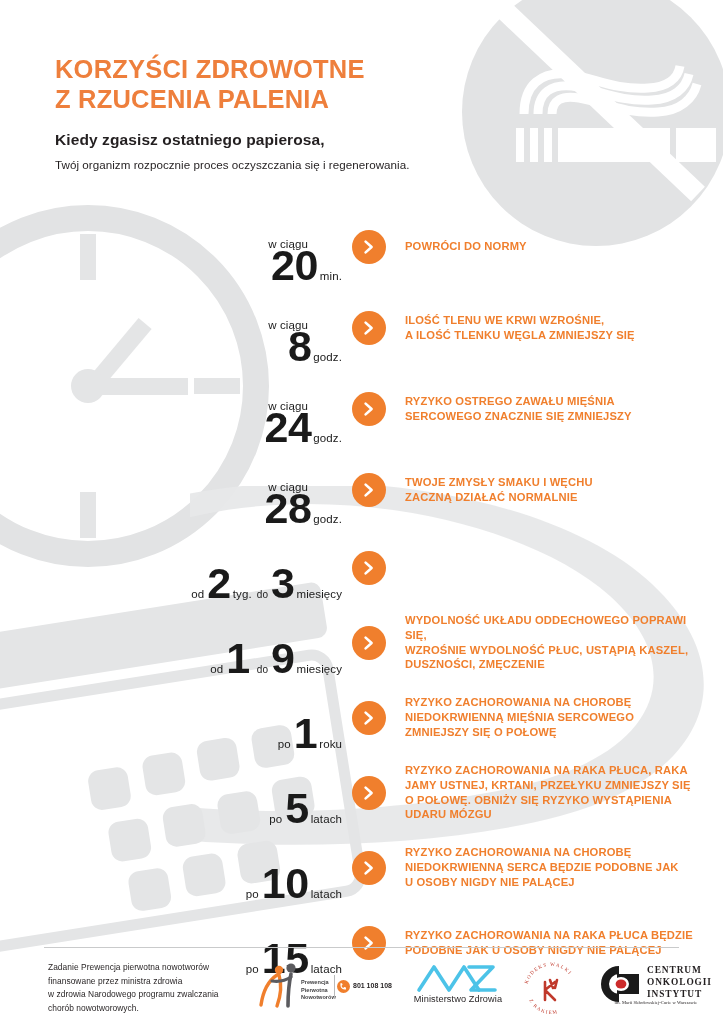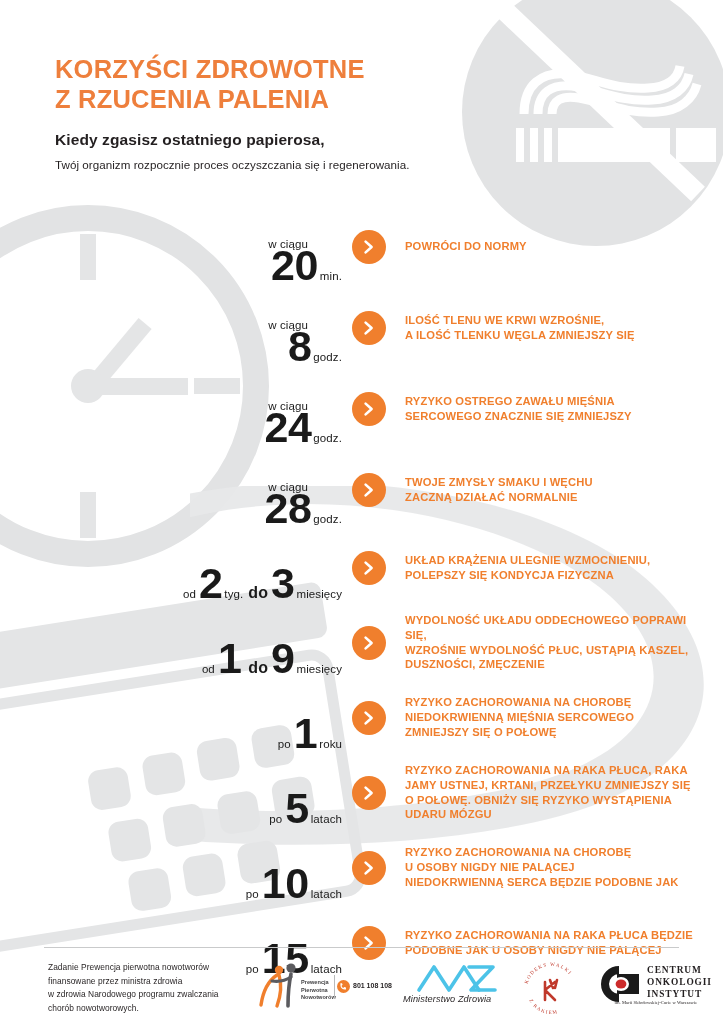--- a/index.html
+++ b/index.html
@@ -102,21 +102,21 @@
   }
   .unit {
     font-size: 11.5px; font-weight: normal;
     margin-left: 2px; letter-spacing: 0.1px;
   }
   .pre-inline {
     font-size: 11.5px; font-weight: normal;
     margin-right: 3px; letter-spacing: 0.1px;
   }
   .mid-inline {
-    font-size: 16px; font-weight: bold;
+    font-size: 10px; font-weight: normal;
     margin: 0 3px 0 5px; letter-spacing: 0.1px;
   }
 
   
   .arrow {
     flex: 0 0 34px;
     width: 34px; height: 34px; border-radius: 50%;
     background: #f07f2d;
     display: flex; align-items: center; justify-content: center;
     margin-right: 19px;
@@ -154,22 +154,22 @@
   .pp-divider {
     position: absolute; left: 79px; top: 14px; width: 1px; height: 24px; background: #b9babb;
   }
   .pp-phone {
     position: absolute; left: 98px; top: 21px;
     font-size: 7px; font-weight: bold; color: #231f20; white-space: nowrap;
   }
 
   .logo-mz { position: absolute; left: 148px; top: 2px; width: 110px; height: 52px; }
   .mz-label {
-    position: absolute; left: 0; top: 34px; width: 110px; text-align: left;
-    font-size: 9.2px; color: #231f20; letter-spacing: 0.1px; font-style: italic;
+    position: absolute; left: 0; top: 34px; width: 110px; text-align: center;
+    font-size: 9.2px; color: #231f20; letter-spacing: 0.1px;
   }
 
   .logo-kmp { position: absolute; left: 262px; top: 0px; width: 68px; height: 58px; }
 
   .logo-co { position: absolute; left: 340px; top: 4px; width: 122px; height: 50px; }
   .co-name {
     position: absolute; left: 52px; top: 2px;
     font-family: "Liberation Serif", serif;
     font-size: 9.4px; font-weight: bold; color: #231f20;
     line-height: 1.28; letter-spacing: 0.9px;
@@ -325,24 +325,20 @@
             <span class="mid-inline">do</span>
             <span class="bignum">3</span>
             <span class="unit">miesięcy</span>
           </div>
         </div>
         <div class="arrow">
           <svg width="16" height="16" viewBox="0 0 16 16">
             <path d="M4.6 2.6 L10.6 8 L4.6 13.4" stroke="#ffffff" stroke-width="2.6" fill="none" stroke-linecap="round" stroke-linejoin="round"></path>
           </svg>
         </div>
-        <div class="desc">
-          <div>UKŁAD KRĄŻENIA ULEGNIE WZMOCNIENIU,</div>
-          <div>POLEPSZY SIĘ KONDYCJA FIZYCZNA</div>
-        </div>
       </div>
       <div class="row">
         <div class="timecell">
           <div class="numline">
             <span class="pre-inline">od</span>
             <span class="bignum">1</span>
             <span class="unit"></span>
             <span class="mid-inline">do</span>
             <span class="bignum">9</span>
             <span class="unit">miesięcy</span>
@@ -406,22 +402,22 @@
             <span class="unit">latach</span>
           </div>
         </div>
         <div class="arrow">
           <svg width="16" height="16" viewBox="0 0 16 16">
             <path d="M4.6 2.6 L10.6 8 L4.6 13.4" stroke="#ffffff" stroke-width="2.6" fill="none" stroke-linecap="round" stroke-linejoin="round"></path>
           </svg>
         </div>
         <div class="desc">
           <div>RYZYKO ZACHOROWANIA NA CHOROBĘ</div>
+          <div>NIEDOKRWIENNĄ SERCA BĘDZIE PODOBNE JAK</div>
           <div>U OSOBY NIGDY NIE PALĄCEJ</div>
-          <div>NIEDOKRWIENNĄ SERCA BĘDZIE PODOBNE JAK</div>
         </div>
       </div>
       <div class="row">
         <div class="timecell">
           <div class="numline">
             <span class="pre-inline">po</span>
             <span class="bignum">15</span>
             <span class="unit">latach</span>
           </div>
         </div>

====

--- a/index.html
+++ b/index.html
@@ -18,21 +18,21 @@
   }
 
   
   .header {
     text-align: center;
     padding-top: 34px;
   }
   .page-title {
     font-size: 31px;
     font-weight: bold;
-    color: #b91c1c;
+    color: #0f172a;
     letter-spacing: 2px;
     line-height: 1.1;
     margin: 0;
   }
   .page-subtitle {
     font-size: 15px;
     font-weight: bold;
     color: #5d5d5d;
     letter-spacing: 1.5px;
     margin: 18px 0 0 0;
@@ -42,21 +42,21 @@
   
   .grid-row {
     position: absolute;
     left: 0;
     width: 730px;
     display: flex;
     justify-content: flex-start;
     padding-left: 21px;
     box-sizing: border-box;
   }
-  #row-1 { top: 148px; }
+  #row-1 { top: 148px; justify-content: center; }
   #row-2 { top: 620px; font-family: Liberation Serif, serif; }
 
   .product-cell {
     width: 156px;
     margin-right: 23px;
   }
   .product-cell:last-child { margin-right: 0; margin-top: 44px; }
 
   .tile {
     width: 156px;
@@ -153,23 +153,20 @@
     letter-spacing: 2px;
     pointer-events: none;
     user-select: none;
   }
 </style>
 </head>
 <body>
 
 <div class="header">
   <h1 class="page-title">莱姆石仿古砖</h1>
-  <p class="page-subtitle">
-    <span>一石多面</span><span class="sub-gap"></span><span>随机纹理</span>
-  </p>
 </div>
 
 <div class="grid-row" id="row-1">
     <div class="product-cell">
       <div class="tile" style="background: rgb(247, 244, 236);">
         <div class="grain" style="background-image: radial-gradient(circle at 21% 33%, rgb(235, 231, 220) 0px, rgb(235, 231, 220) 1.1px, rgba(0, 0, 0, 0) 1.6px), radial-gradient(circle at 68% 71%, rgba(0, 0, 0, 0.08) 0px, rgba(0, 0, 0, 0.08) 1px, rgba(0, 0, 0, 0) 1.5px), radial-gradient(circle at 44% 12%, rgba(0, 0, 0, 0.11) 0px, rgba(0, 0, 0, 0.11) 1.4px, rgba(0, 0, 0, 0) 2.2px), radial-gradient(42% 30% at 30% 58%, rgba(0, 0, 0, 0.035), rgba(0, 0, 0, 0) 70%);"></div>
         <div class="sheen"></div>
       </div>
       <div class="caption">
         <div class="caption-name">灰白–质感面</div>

====

:: What to produce ::
How many lines in the material contain the string "logo"? Reply with the number and nothing else.

:: Solved problem ::
3